At this rate, if I am not careful, I will end up telling you about every chapter in this book, so I will limit myself to a couple of more that really impacted me. Newspaper columnist and blogger Doug Gibson’s chapter, “A Short Life” (p. 119) tells of the loss of his newborn son. It is the kind of story that my mother always called a “tear jerker” and I suppose that part of the reason that it really gave me a good cry was because my second daughter needed surgery when she was just a few days old, but even if you haven’t experienced the loss or near loss of a child, this chapter is very moving.

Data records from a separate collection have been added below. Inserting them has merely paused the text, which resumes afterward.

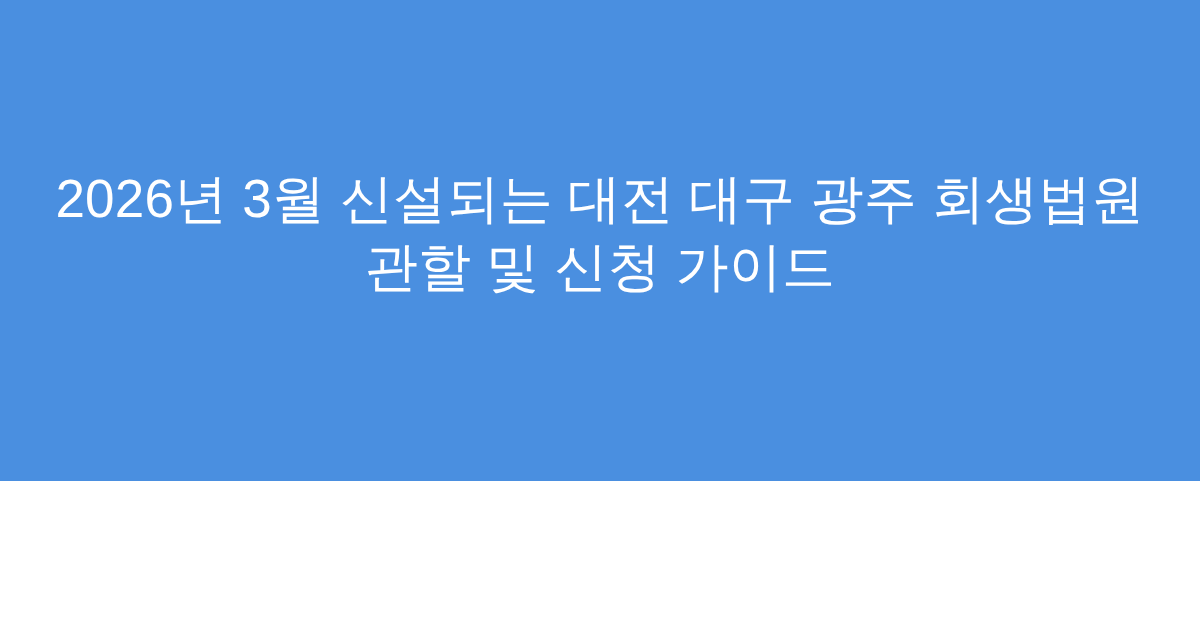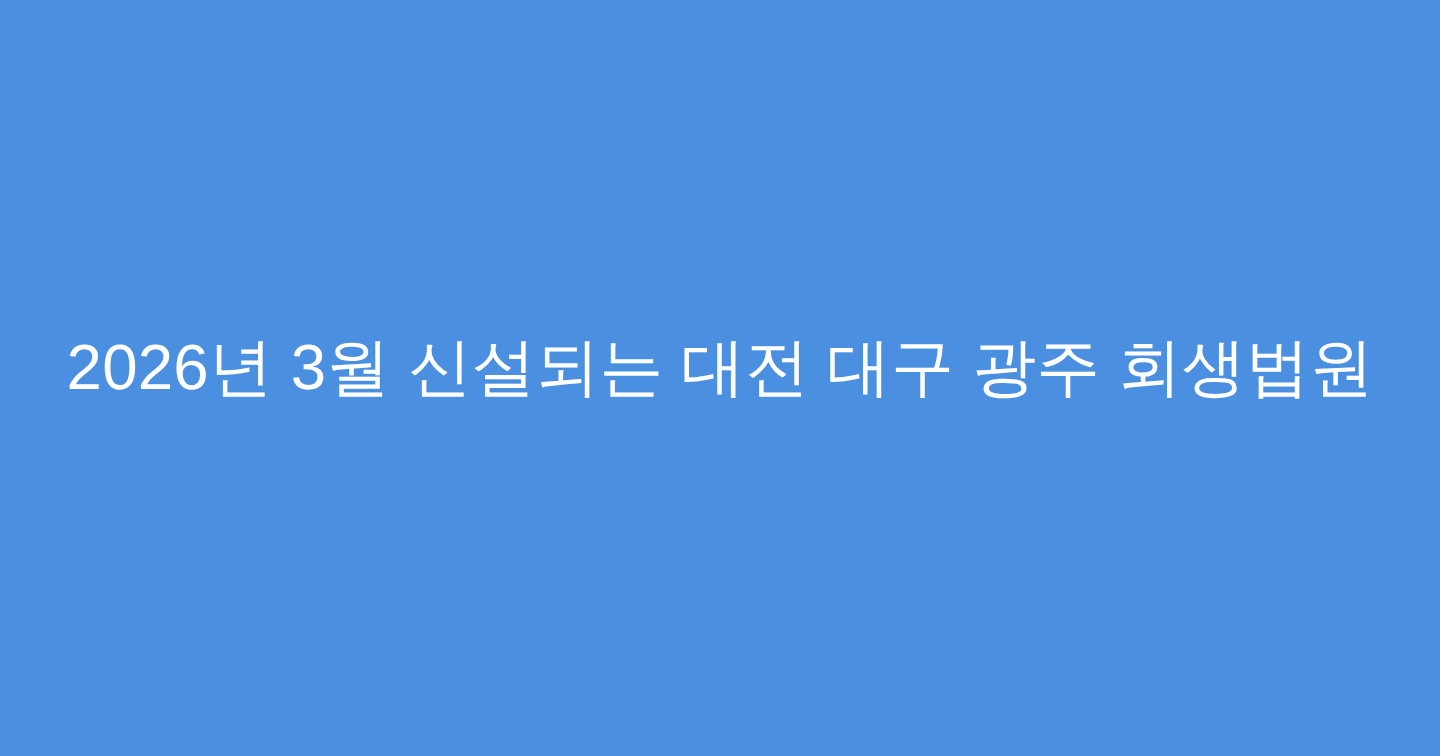--- a/index.html
+++ b/index.html
@@ -21,7 +21,7 @@
     position: relative;
     box-sizing: border-box;
     width: 1200px;
-    height: 630px;
+    height: 481px;
     background-color: #4a8fe0;
     display: flex;
     flex-direction: column;

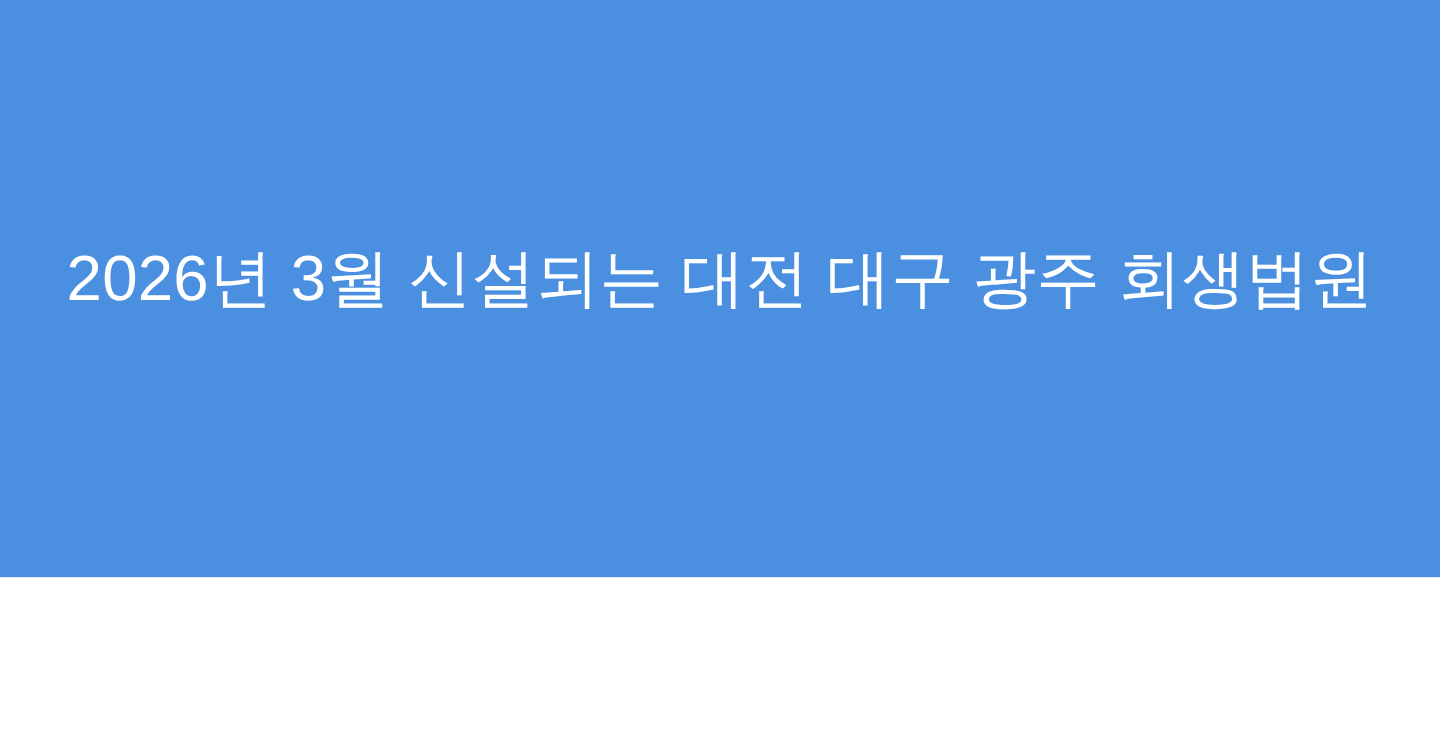--- a/index.html
+++ b/index.html
@@ -63,6 +63,7 @@
 
     <span class="title-line">2026년 3월 신설되는 대전 대구 광주 회생법원</span>
 
+    <span class="title-line">관할 및 신청 가이드</span>
 
   </div>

Both Rachel Mabey Whipple and Eugene England made me contemplate the challenge of why some are spared and some are not, why some are blessed with life and some are taken from us and how can a person believe in a “just” God whoso unfairly seems to bless some with life while taking others from us. Fatimah Salleh’s chapter, “Breath!” (p 133), is a *POWERFUL* sermon on what it means to be Black in the USA and how recent murders have forced her to have to teach her children how to not be killed. Brian Stuy (see p. 153) and Larry Menlove (p. 158) made me think deeply about the “evil,” suffering, and death fond in nature and in our daily lives, even when it affects the smallest of creatures. Boyd Peterson (p. 207) writing and musing on life, death, midlife crises, and driving around Provo, Utah in his old ’65 Fairlane made me muse on life, death, my own midlife crises and the times I spent driving around Provo, Utah, in a ’73 Dodge Dart. David Pace (p. 229) has a challenging essay that addresses Mormon ideas and thoughts on what happens to those members of the Church who haven’t exactly lived up to their beliefs when they die. Lisa Torcasso Downing (p. 48) made me weep uncontrollably as she wrote about having to collect and then deliver her beloved brother’s ashes to her sister in law, and Jerilyn Hassel Pool (p. 241) made me laugh almost as uncontrollably when she wrote of how she taught her younger brother how to make a naughty gesture on her baptism day.

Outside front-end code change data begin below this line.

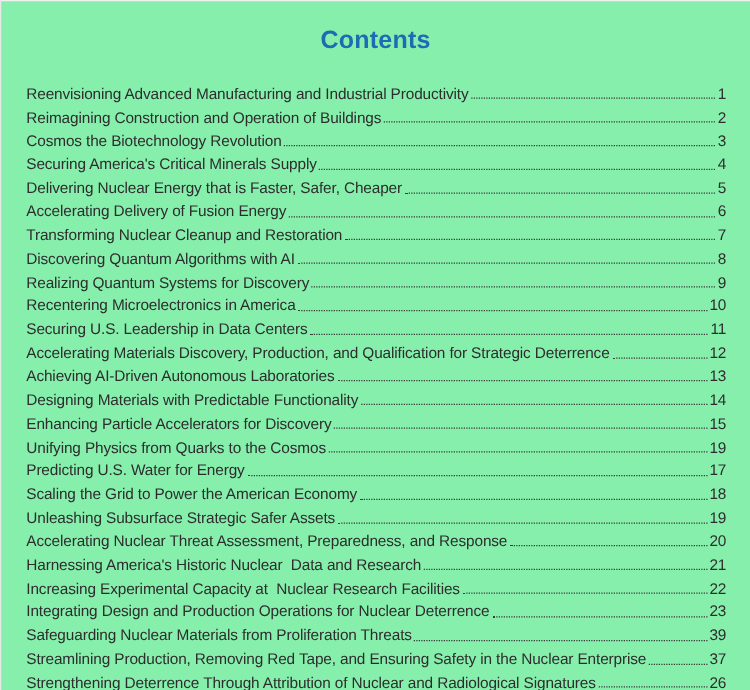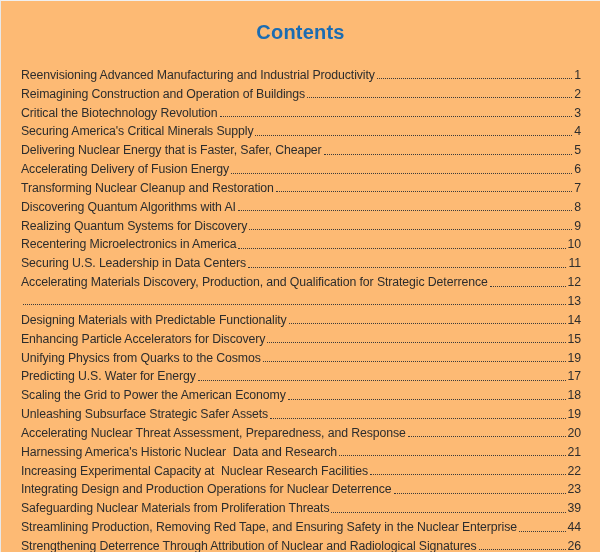--- a/index.html
+++ b/index.html
@@ -12,7 +12,7 @@
     position: relative;
     width: 600px;
     height: 552px;
-    background: #fdba74;
+    background: #86efac;
     box-sizing: border-box;
     border-left: 1px solid #e8e8e8;
     border-top: 1px solid #f0f0f0;

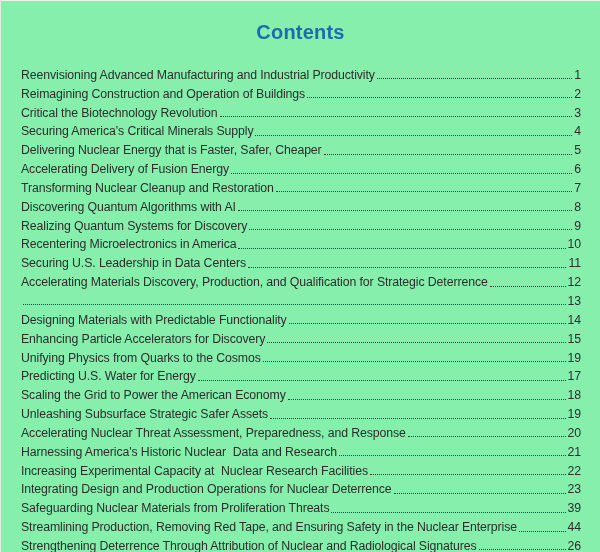--- a/index.html
+++ b/index.html
@@ -82,7 +82,7 @@
   </div>
 
   <div class="entry">
-    <span class="label">Critical the Biotechnology Revolution</span>
+    <span class="label">Cosmos the Biotechnology Revolution</span>
     <span class="leader"></span>
     <span class="page-num">3</span>
   </div>

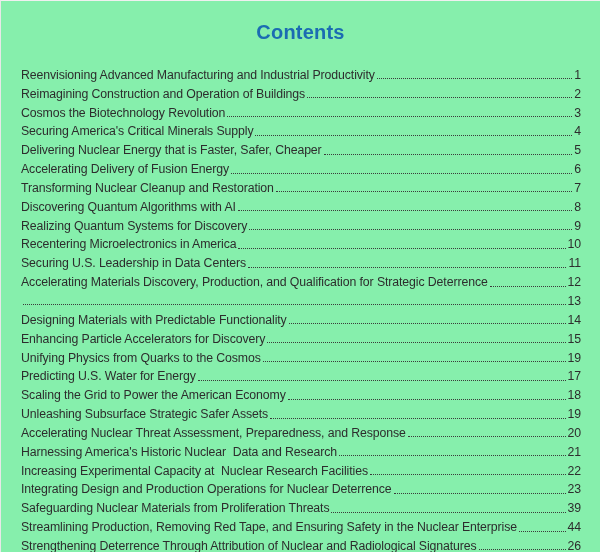--- a/index.html
+++ b/index.html
@@ -142,6 +142,7 @@
   </div>
 
   <div class="entry">
+    <span class="label">Achieving AI-Driven Autonomous Laboratories</span>
     <span class="leader"></span>
     <span class="page-num">13</span>
   </div>

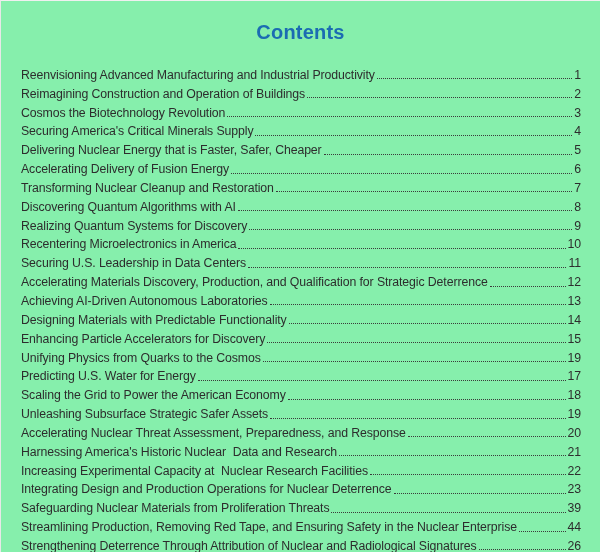--- a/index.html
+++ b/index.html
@@ -216,7 +216,7 @@
   <div class="entry">
     <span class="label">Streamlining Production, Removing Red Tape, and Ensuring Safety in the Nuclear Enterprise</span>
     <span class="leader"></span>
-    <span class="page-num">44</span>
+    <span class="page-num">37</span>
   </div>
 
   <div class="entry">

I have gone on too long, I could keep going on. Every essay, poem, story and writing in this book touched me in some way. They all made me think. Many challenged my beliefs. They definitely challenged and made me ponder on my Mormon preconceptions about death. Do yourself a favor and buy a copy of “Moth and Rust” and see how it makes you think and feel. Just, do yourself a favor and have some tissues nearby.